The pilot drill bit 12 of the bottom hole assembly 10 may comprise, for example, a depth-of-cut controlled fixed-cutter earth-boring rotary drill bit or a drill bit including a depth-of-cut control feature as disclosed in at least one of U.S. Pat. No. 6,298,930 to Sinor et al. and U.S. Pat. No. 6,460,631 to Dykstra et al., the disclosures of each of which is incorporated by reference herein in its entirety.

One non-limiting example of an embodiment of the pilot drill bit 12 is shown in FIGS. 2 and 3. FIG. 2 is a plan view of a face 112 of the pilot drill bit 12, and FIG. 3 is a longitudinal cross-sectional view of the pilot drill bit 12.

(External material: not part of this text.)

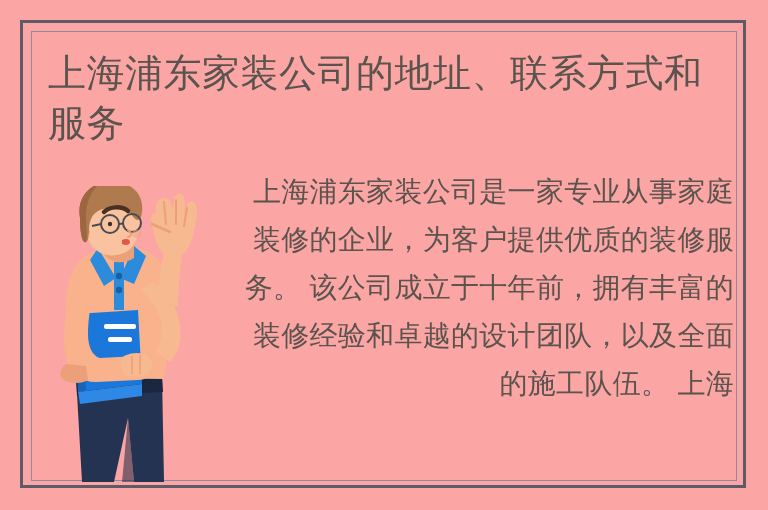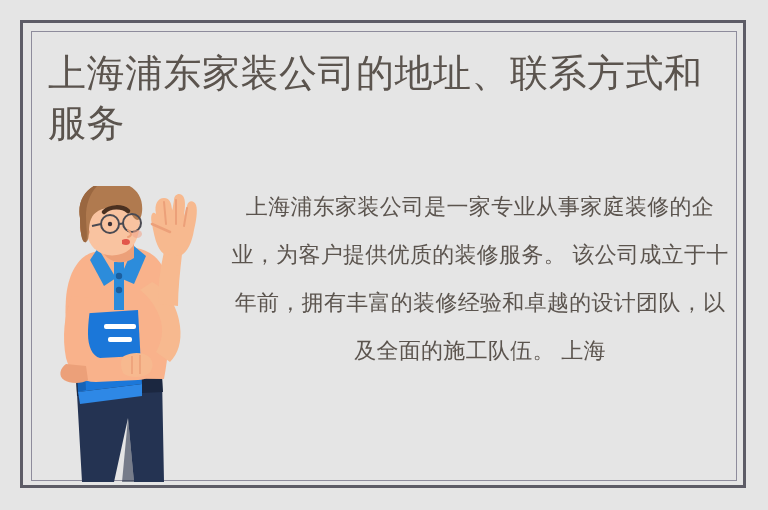"上海浦东家装公司的地址、联系方式和服务" #page { background: #e5e5e5 -> #fca5a5 }
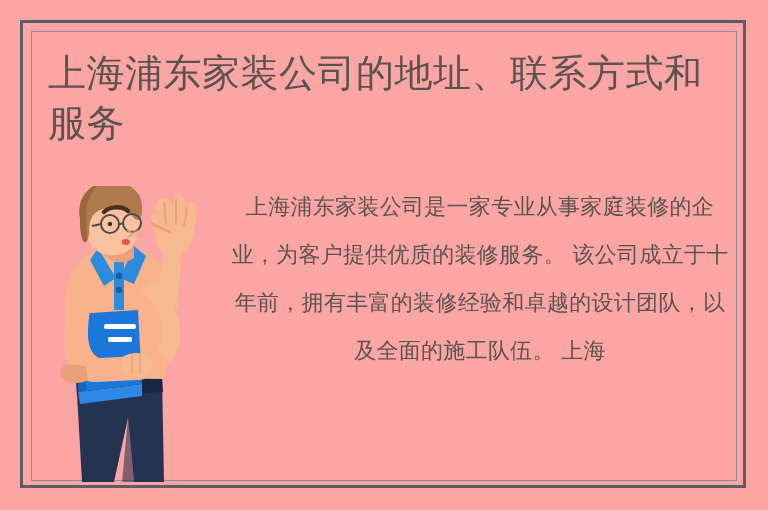"上海浦东家装公司是一家专业从事家庭装修的企业，为客户提供优质的装修服务。" .body-text { font-size: 22px -> 28px; text-align: center -> right; top: 183px -> 168px }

Referring to FIG. 2, the pilot drill bit 12 includes a plurality of polycrystalline diamond compact (PDC) cutters 114 bonded by their substrates (diamond tables and substrates not shown separately for clarity), as by brazing, into pockets 116 in wings or blades 118 that extend radially outward and longitudinally downward from the center of the pilot drill bit 12. Fluid courses 120 are disposed between the blades 118 and may direct the course of drilling fluid that flows out from the pilot drill bit 12 through fluid nozzles 122 secured in nozzle orifices 124. As shown in FIG. 3, the nozzle orifices 124 are located at the end of fluid passages 125 leading from a plenum 127 that extends partially through the body of the pilot drill bit 12. The fluid courses 120 (FIGS. 2 and 3) extend to junk slots 126 (FIG. 3) extending upwardly along the side of the pilot drill bit 12 between the blades 118. As shown in FIG. 3, gage pads 119 comprise longitudinally upward extensions of the blades 118 and may have wear-resistant inserts or coatings on radially outer surfaces 121 of the gage pads 119, as known in the art. Formation cuttings are swept away from the cutters 114 by drilling fluid F emanating from the nozzle orifices 124, the fluid moving generally radially outwardly through fluid courses 120 and then upwardly through junk slots 126 to an annulus between the drill string from which the pilot drill bit 12 is suspended, and onto the surface of the formation.

As previously mentioned, the pilot drill bit 12 may employ depth-of-cut control (DOCC) features, which reduce, or limit, the extent in which the cutters 114 or other types of cutters or cutting elements are exposed on the bit face 112, on the blades 118, or as otherwise positioned on the pilot drill bit 12. The DOCC features may provide a bearing surface or area on which the pilot drill bit 12 may ride while the cutters 114 of the pilot drill bit 12 are engaged with the formation to their maximum average depth-of-cut, which may be defined as the average of the distances each of the cutters 114 extends into the formation when the DOCC features are riding on the formation. Stated another way, the standoff of the cutters 114 is at least substantially controlled by the effective amount of exposure of the cutters 114 above the surface, or surfaces, surrounding each cutter 114.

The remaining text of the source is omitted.